Las soluciones no sólo exigen tiempo. Su logro también depende de cómo esté repartido “el poder”, de su grado de fragmentación y de la responsabilidad colectiva de los distintos feudos. Porque una cosa es el consenso teórico sobre las soluciones adecuadas para resolver las crisis, y otra el acuerdo sobre las vías concretas e instrumentos para alcanzarlas. Por ejemplo, podemos estar todos de acuerdo en que es necesario aumentar los recursos destinados a I+D+i, pero quizás no lo estemos tanto ante cuestiones como quién y cómo debe financiar y gestionar estos recursos (si el Gobierno Central o los Gobiernos Autonómicos, si emitiendo deuda publica o reduciendo otros gastos, si potenciando la capacidad de investigación de las Universidades o el dinamismo innovador de las empresas).

La descentralización del Estado en Comunidades Autónomas con competencias cada vez mayores y más numerosas, hace que muchas políticas sectoriales del Gobierno Central tropiecen con los celos y recelos de las administraciones regionales que con creciente frecuencia las reprueban, o simplemente las ignoran, por considerarlas intrusas.

Ni decir tiene que muchas medidas concretas para fomentar la eficiencia productiva que necesitamos y paliar la actual crisis energética que padecemos se aplican en campos (educación, formación continua, tecnología, infraestructuras, transporte, relaciones laborales, comercio y otros) cuya jurisdicción competencial puede ser objeto de discusión y causa de conflictos institucionales. Y malo sería que esto ocurriese en las circunstancias actuales.

A corto plazo, apreturas y sacrificios.

Mientras no emerja y fructifique esa “revolución de la eficiencia” que tanto necesitamos y no se sustituya significativamente la importación del “oro negro” por generación propia del ”oro verde” (energía renovable, ecológica), habrá que “apretarse el cinturón”, como preconiza el Vicepresidente Solbes. Porque es muy estrecho el margen del que dispone, a corto plazo, el Gobierno Central para suavizar los inevitables sacrificios que vienen: pérdida de empleo en muchos casos, menor poder adquisitivo de salarios, beneficios y otras rentas en otros muchos, y en general menores niveles de consumo de energía y de bienes perecederos y duraderos.

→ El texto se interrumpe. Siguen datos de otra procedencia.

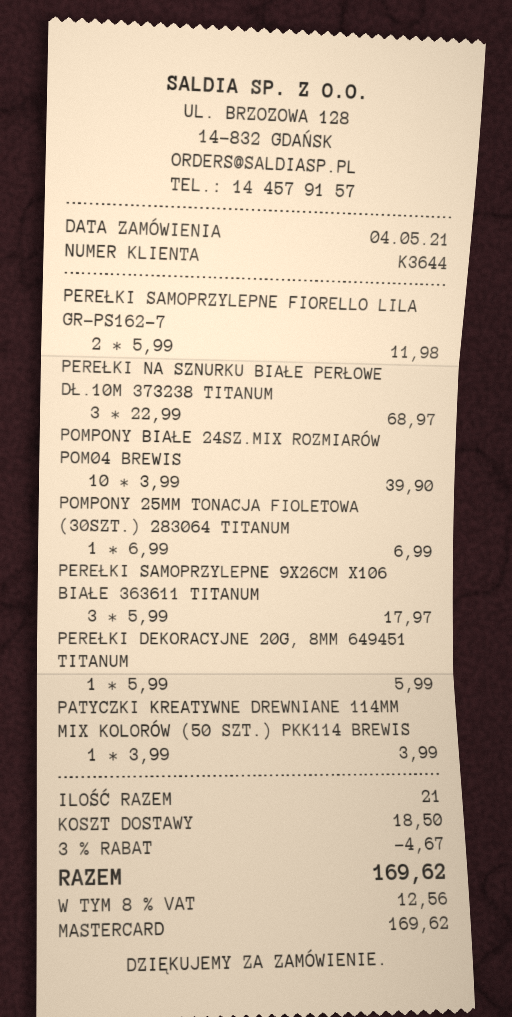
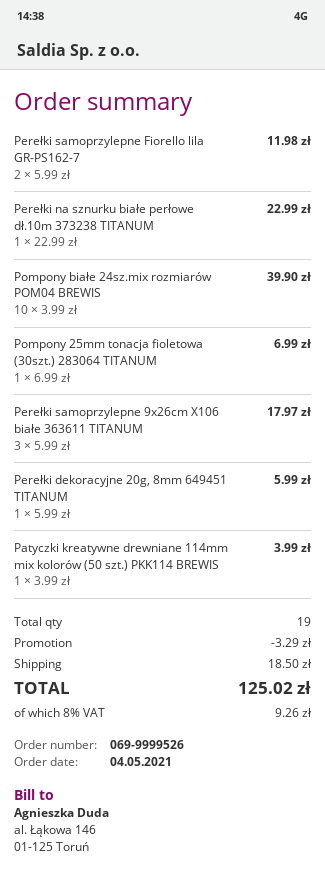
PEREŁKI NA SZNURKU BIAŁE PERŁOWE DŁ.10M 373238 TITANUM: 3 x 22.99 = 68.97 -> 1 x 22.99 = 22.99
total quantity: 21 -> 19
discount: 4.67 -> 3.29
tax: 8% = 12.56 -> 8% = 9.26
total: 169.62 -> 125.02

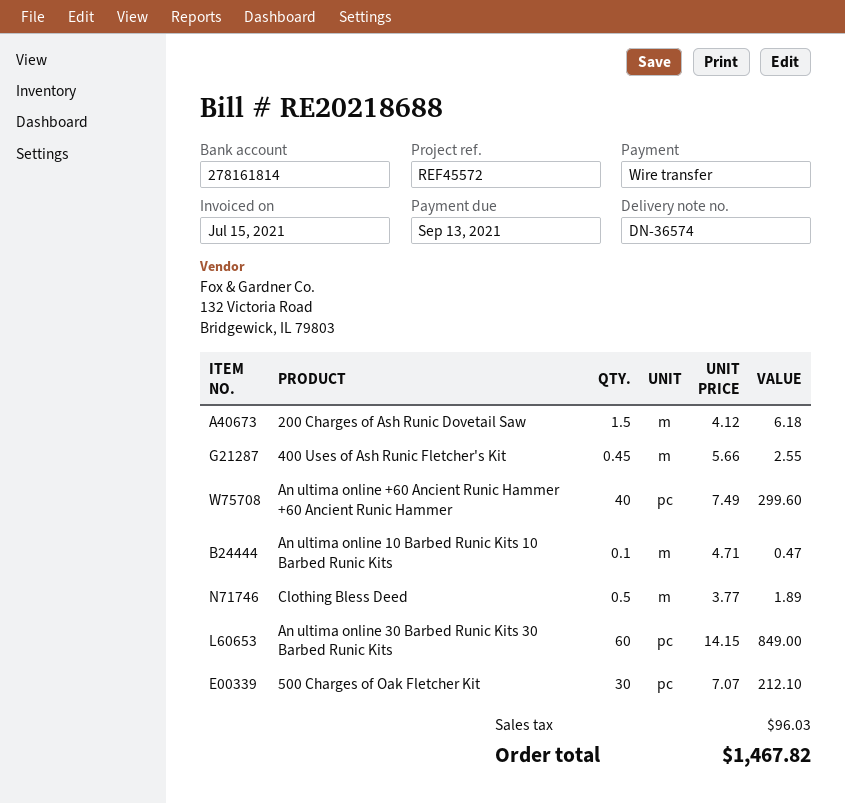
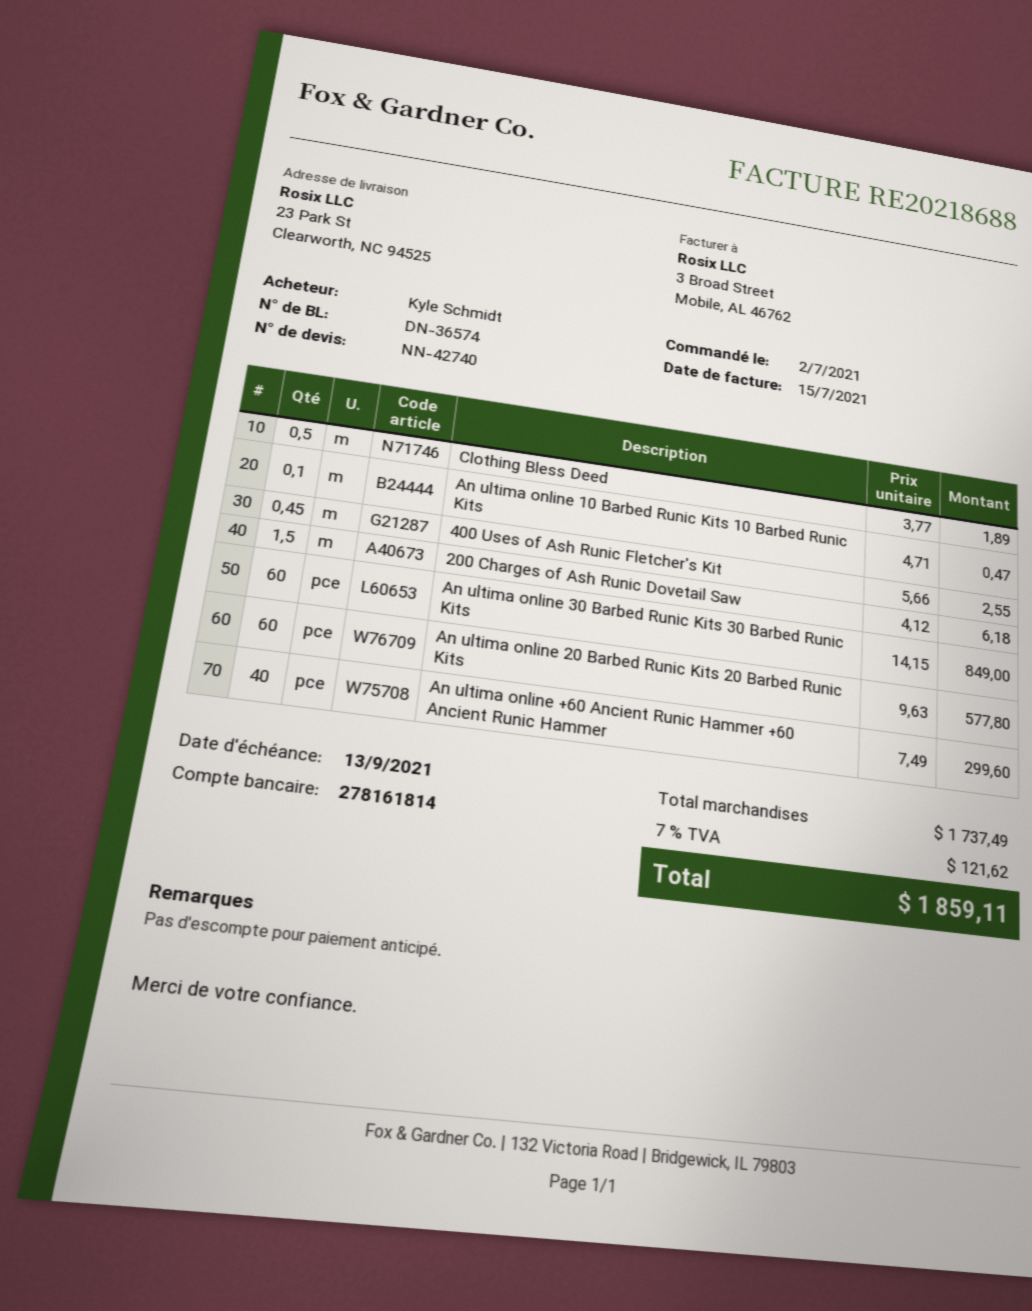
500 Charges of Oak Fletcher Kit: 30 x 7.07 = 212.10 -> none
An ultima online 20 Barbed Runic Kits 20 Barbed Runic Kits: none -> 60 x 9.63 = 577.80
tax: 96.03 -> 121.62
total: 1467.82 -> 1859.11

El margen para una política central que incremente o refuerce las medidas paliativas es ciertamente pequeño por varias razones. En primer lugar, hay que tener en cuenta que el déficit público va a aumentar de forma automática o pasiva debido a la brusca caída del crecimiento del PIB que mermará la recaudación tributaria del Estado mientras aumentará el gasto en prestaciones por desempleo. En segundo lugar, no se debe olvidar que las Comunidades Autónomas, en su conjunto, han sido deficitarias incluso en la época de bonanza (como la pasada), y por lo mismo cabe esperar que sean muy renuentes a disciplinar su gasto en los malos tiempos que se avecinan. En tercer lugar, recordemos que la disciplina del Pacto de Estabilidad y Crecimiento de la UE pone límites a los niveles de déficit y deuda en que pueden incurrir el conjunto de Administraciones Públicas españolas. Y en cuarto lugar, aunque todos estos condicionantes dejasen todavía al Gobierno Central algún margen para incrementar su déficit reduciendo impuestos o aumentando el gasto, lo lógico es pensar que la mayor parte de este margen residual se utilice para potenciar la economía a fin de que sea más eficiente en producción, en competitividad exterior y en generación y uso de la energía.

Así pues, a corto plazo, parece inevitable que tengamos que asumir sacrificios. Lo justo sería que en su reparto resultasen menos perjudicados aquellos que en los buenos tiempos pasados han sido también los menos beneficiados. Pero, ya se sabe, la justicia es más escasa que el oro (sea éste negro, verde o amarillo).